SOURCE DATA -
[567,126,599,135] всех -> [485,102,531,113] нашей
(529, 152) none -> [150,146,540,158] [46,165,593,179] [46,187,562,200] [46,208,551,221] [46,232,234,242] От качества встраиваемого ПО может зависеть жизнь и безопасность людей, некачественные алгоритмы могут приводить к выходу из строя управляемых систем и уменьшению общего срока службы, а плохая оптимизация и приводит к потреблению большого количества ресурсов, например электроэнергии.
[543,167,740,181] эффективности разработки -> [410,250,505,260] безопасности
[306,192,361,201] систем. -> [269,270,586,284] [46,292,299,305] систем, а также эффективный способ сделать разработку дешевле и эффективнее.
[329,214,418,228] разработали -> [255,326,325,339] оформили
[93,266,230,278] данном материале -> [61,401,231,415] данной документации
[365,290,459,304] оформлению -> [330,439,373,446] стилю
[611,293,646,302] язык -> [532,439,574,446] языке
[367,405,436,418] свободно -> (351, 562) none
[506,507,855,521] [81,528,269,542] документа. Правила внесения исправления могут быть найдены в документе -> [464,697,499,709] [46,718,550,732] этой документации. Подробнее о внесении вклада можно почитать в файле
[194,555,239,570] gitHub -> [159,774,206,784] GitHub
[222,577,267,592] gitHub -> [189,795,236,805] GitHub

WHAT YOU HAVE TO DO -
Starting with the first line of the listing above, copy each line exactly until you have copied the line containing "[367,405,436,418] свободно -> (351, 562) none". Stop there.

EXERCISE RESPONSE -
[567,126,599,135] всех -> [485,102,531,113] нашей
(529, 152) none -> [150,146,540,158] [46,165,593,179] [46,187,562,200] [46,208,551,221] [46,232,234,242] От качества встраиваемого ПО может зависеть жизнь и безопасность людей, некачественные алгоритмы могут приводить к выходу из строя управляемых систем и уменьшению общего срока службы, а плохая оптимизация и приводит к потреблению большого количества ресурсов, например электроэнергии.
[543,167,740,181] эффективности разработки -> [410,250,505,260] безопасности
[306,192,361,201] систем. -> [269,270,586,284] [46,292,299,305] систем, а также эффективный способ сделать разработку дешевле и эффективнее.
[329,214,418,228] разработали -> [255,326,325,339] оформили
[93,266,230,278] данном материале -> [61,401,231,415] данной документации
[365,290,459,304] оформлению -> [330,439,373,446] стилю
[611,293,646,302] язык -> [532,439,574,446] языке
[367,405,436,418] свободно -> (351, 562) none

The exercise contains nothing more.